An enthusiastic horsewoman stabbed her husband in the back in a “fit of temper” after years of “arguments”, a court heard yesterday.
Christine Rawle, 70, attacked “defenseless” Ian Rawle, 72, after a row at their secluded bungalow in north Devon.
Rawle then followed his wife into a field with the knife still stuck in his back, “begging her to take it out” before collapsing, jurors at Exeter Crown Court were told.
Rawle, who claims to have acted after suffering for years at the hands of her “disgusting and intimidating” husband, is said to have pulled out the knife and kicked him under a stable door.
Yesterday she appeared in the dock with her hair up and dressed in a gray sweater, black pants and jacket, having pleaded not guilty to the charge of murder.
The mother-of-three, who describes herself on social media as a “registered horse trainer” and is known as “the horse whisperer”, will argue she was the victim of a controlling and coercive relationship.
Horse whisperer hypnotist allegedly stabbed her husband after a dispute over money, jurors were told
Police officers at the scene at his isolated home in Kittywell Wood in Knowle, North Devon, on August 24, 2022.
Prosecutor Sean Brunton KC, opening the case, said the couple had a “somewhat dysfunctional relationship” but it was “as clear a case of murder as you are likely to find”.
He said Rawle was arguing with her husband when she grabbed a “large, sharp knife.”
‘And in a fit of temper, she stabbed him in the back without warning as he walked away and left the knife stuck in his back as she walked away with her husband following her and imploring her to remove the knife from her back. ‘ he said.
“He followed her 100 meters across her field in North Devon and then she collapsed to the ground and died a short time later from the wound inflicted by that stab wound.”

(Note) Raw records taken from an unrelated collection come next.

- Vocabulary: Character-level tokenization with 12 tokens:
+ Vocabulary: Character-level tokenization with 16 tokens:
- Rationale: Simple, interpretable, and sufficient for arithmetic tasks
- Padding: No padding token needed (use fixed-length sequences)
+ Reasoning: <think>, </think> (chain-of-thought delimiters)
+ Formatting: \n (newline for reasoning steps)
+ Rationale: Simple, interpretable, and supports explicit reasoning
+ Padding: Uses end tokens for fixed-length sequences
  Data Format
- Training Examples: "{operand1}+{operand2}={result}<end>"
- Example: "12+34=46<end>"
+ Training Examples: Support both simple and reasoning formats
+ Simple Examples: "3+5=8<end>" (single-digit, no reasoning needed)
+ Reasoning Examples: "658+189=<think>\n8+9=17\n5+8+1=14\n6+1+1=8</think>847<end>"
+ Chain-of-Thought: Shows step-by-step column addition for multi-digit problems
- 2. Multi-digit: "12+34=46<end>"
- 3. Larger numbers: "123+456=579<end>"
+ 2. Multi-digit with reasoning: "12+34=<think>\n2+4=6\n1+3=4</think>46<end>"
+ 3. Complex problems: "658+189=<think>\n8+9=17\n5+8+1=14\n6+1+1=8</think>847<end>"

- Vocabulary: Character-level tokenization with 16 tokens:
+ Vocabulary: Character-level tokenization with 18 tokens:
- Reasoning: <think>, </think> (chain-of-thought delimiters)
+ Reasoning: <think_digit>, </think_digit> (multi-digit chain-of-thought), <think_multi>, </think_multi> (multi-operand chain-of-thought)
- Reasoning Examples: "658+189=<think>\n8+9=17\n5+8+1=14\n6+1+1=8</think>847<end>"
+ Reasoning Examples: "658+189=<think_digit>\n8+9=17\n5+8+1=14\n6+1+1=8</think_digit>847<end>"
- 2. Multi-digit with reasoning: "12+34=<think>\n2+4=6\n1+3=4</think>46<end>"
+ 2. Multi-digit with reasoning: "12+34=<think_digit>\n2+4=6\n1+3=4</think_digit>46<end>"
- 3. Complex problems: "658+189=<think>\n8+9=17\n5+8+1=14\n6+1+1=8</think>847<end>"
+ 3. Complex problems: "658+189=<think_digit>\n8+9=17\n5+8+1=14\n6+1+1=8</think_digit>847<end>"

Brunton said he then pulled out the knife and “at some point kicked it under the stable door” before sitting down and waiting for police and ambulance to arrive after his daughter called emergency services.
Brunton said Rawle can be a “complex, troubled and somewhat devious woman” but said she stabbed “this unarmed and unsuspecting 72-year-old man” at his home in Kittywell Wood, Knowle, North Devon, in August 2022.

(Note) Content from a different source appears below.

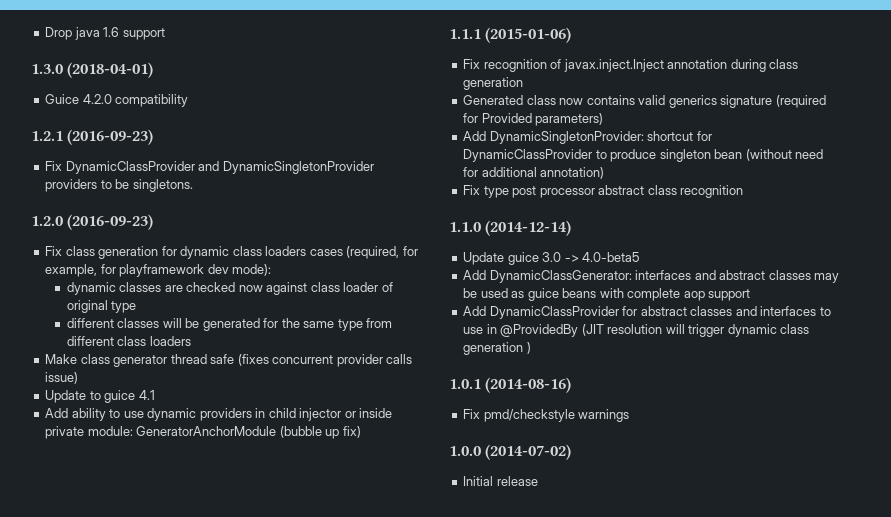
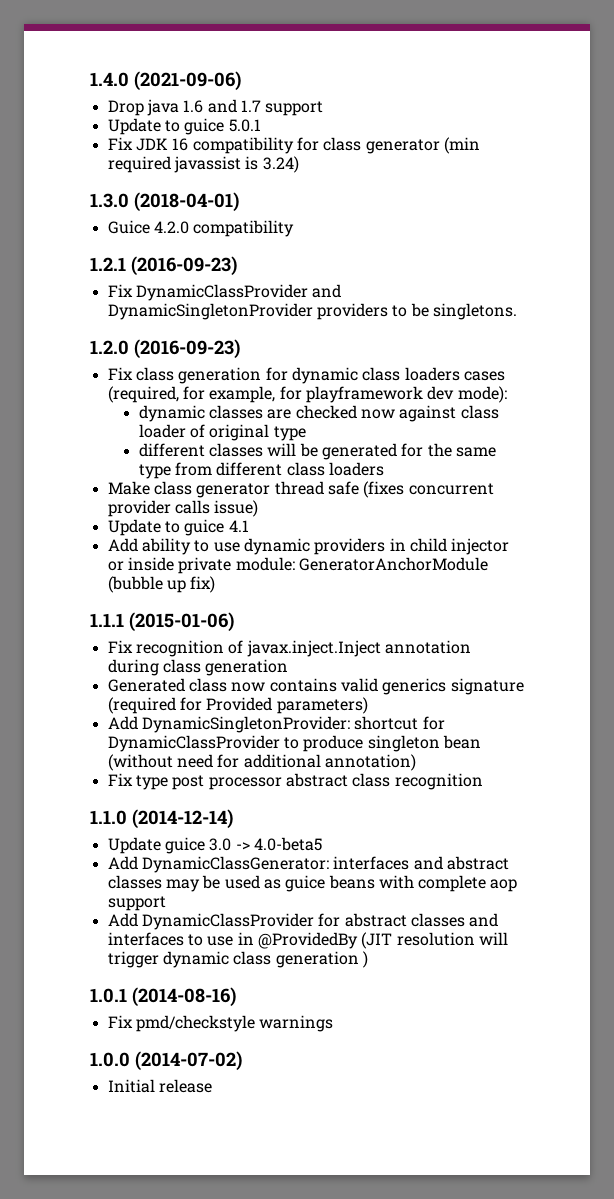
+ 1.4.0 (2021-09-06)
- Drop java 1.6 support
+ Drop java 1.6 and 1.7 support
+ Update to guice 5.0.1
+ Fix JDK 16 compatibility for class generator (min required javassist is 3.24)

He said they had been married for 29 years, adding that some marriages are far from happy and Rawle’s defense will be that she was the victim of a controlling and coercive relationship.
Exeter Crown Court also heard that Rawle had stabbed her husband on two other occasions before she killed him.
That same day, Rawle (pictured with a horse) is said to have called her daughter and told her that her mother was “disheartened” and was talking about divorcing her husband.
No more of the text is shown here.